For the first time since we launched ProjectVRM, we have a wave we can ride to a shore.

That wave is the GDPR: Europe’s General Data Protection Regulation. Here’s how it looks to Google Trends:

It crests just eight days from now, on May 25th.

To prep for the GDPR (and to avoid its potentially massive fines), organizations everywhere are working like crazy to get ready, especially in Europe. (Note: the GDPR protects the privacy of EU citizens, and applies worldwide.)

Thanks to the GDPR, there’s a stink on surveillance capitalism, and companies everywhere that once feasted on big data are now going on starvation diets.

Here’s one measure of that wave: my post “GDPR will pop the adtech bubble” got more than 50,000 after it went up during the weekend, when it also hit #1 on Hacker News and Techmeme. And this Hacker News comment thread about the piece is more than 30,000 words long. So far.

The GDPR dominates all conversations here at KuppingerCole‘s EIC conference in Munich where my keynote Tuesday was titled How Customers Will Lead Companies to GDPR Compliance and Beyond. (That’s the video.)

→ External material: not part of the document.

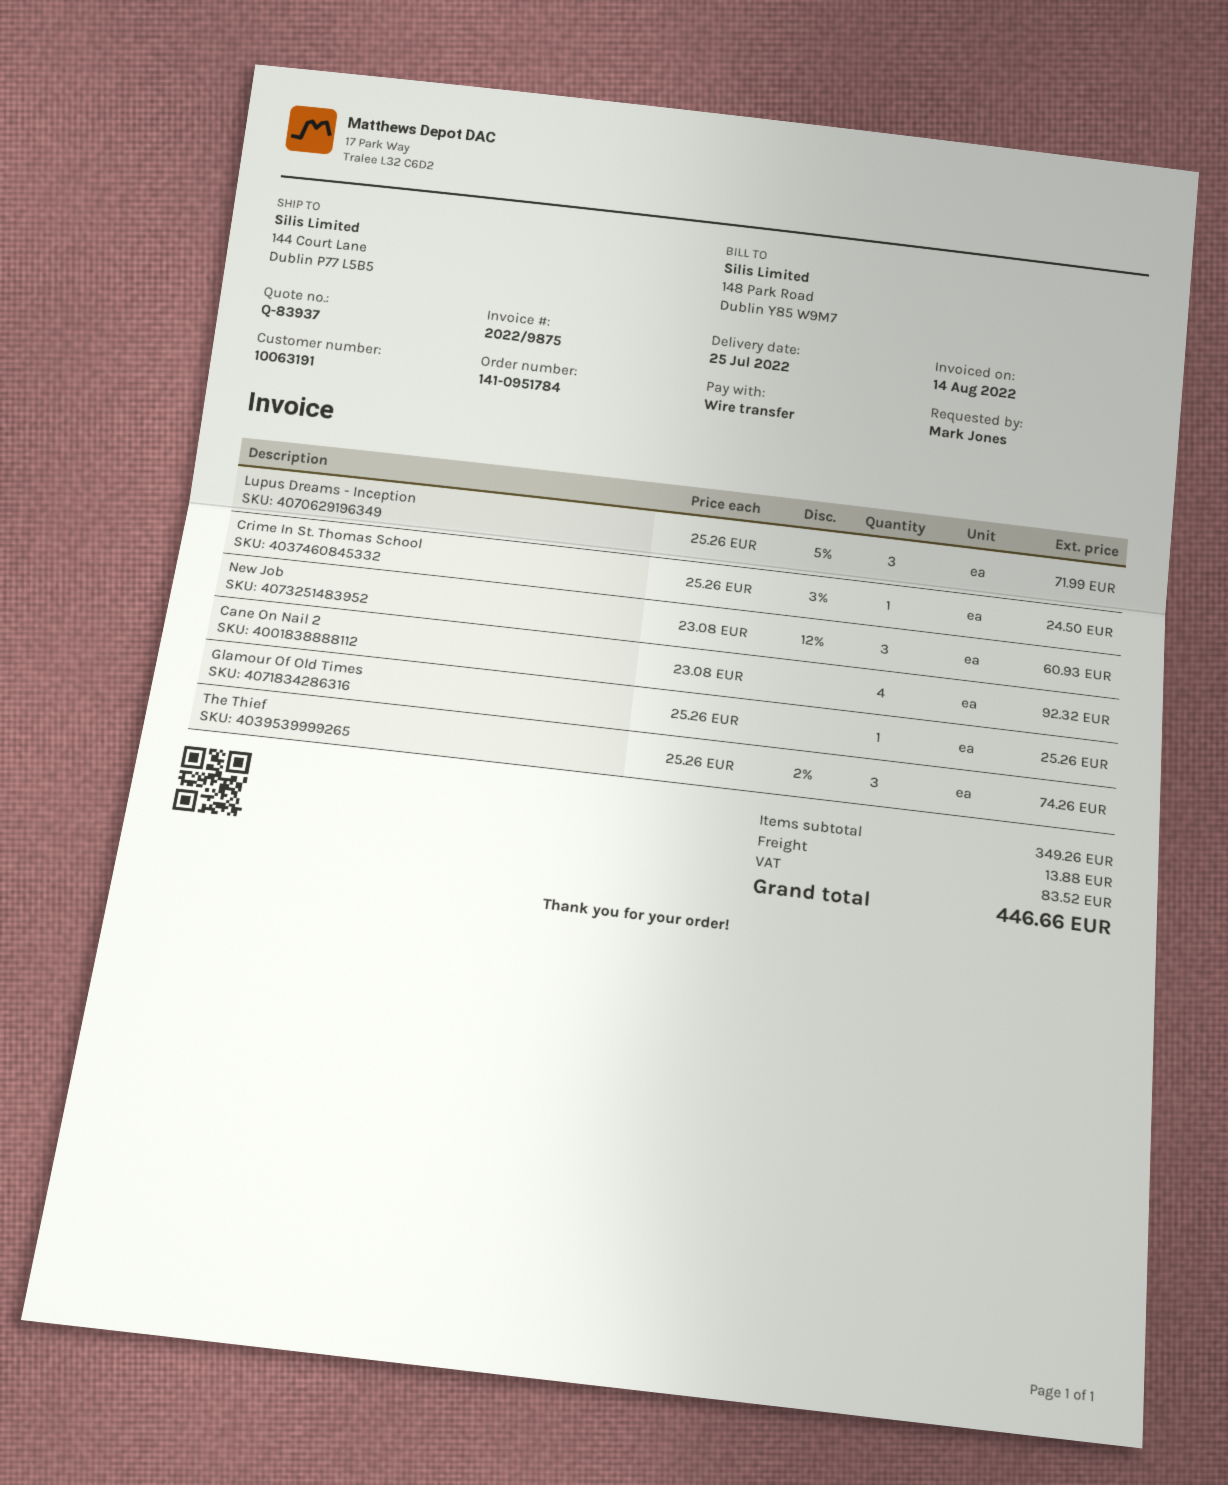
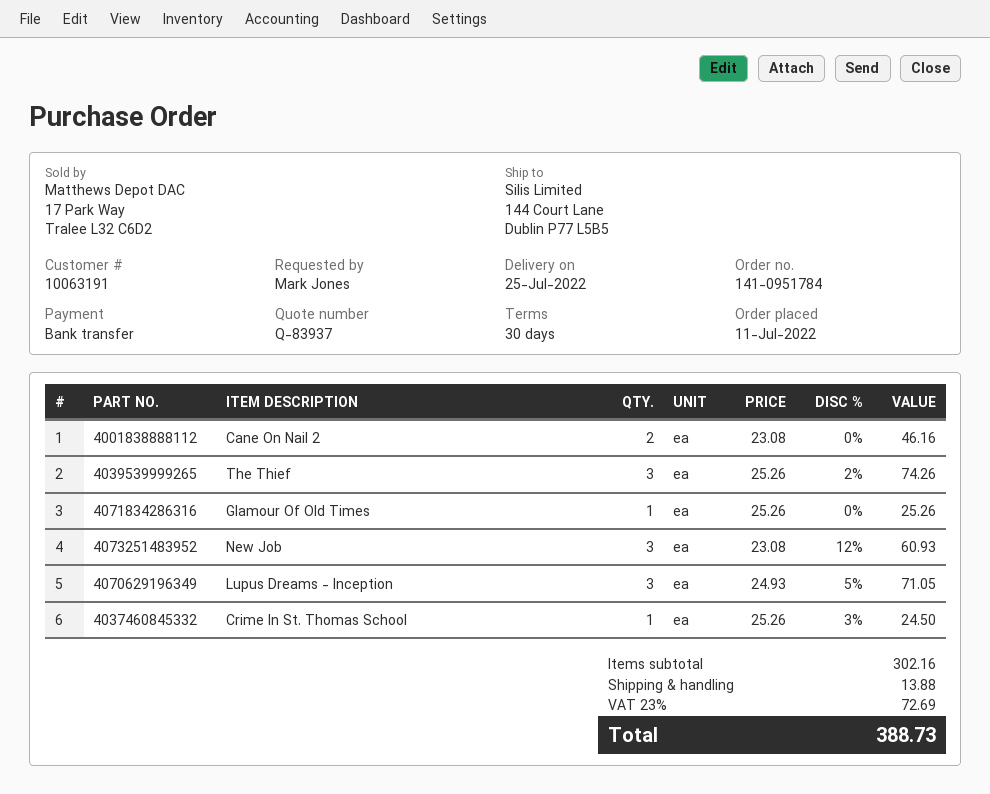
Lupus Dreams - Inception: 3 x 25.26 - 5% = 71.99 -> 3 x 24.93 - 5% = 71.05
Cane On Nail 2: 4 x 23.08 = 92.32 -> 2 x 23.08 = 46.16
subtotal: 349.26 -> 302.16
tax: 83.52 -> 72.69
total: 446.66 -> 388.73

Ten years ago at this same conference, KuppingerCole gaveEIC award ProjectVRM an award (there on the right) that was way ahead of its time.

Back then we really thought the world was ready for tools that would make individuals both independent and better able to engage—and that these tools that would prove a thesis: that free customers are more valuable than captive ones.

But then social media happened, and platforms grew so big and powerful that it was hard to keep imagining a world online where each of us are truly free.

But we did more than imagine. We worked on customertech that would vastly increase personal agency for each of us, and turn the marketplace into a Marvel-like universe in which all of us are enhanced:

In this liberated marketplace, we would be able to

  1. Make companies agree to our terms, rather than the other way around.
  2. Control our own self-sovereign identities, and manage all the ways we are known to the administrative systems of the world. This means we will be able to —
  3. Get rid of logins and passwords, so we are simply known to others we grace with that privilege. Which we can also withdraw.
  4. Change our email or our home address in the records of every company we deal with, in one move.
  5. Pay what we want, where we want, for whatever we want, in our own ways.
  6. Call for service or support in one simple and straightforward way of our own, rather than in as many ways as there are 800 numbers to call and punch numbers into a phone before we wait on hold while bad music plays.
  7. Express loyalty in our own ways, which are genuine rather than coerced.
  8. Have an Internet of MY Things, which each of us controls for ourselves, and in which every thing we own has its own cloud, which we control as well.
  9. Own and control all our health and fitness records, and how others use them.
  10. Help companies by generously sharing helpful facts about how we use their products and services — but in our own ways, through standard tools that work the same for every company we deal with.
  11. Have wallets of our own, rather than only those provided by platforms.
  12. Have shopping carts of our own, which we could take from store to store and site to site online, rather than ones provided only by the stores themselves.
  13. Have real relationships with companies, based on open standards and code, rather than relationships trapped inside corporate silos.
  14. Remake education around the power we all have to teach ourselves and lean from each other, making optional at most the formal educational systems built more for maintaining bell curves than liberating the inherent genius of every student.

We’ve done a lot of work on most of those things. (Follow the links.) Now we need to work together to bring attention and interest to all our projects by getting behind what Customer Commons, our first and only spin-off, is doing over the next nine days.

First is a campaign to make an annual celebration of the GDPR, calling May 25th #Privmas.

As part of that (same link), launching a movement to take control of personal privacy online by blocking third party cookies. Hashtag #NoMore3rds. Instructions are here, for six browsers. (It’s easy. I’ve been doing it for weeks on all mine, to no ill effects.)

This is in addition to work following our Hack Day at MIT several weeks ago. Stay tuned for more on that.

Meanwhile, all hands on deck. We need more action than discussion here. Let’s finish getting started making VRM work for the world.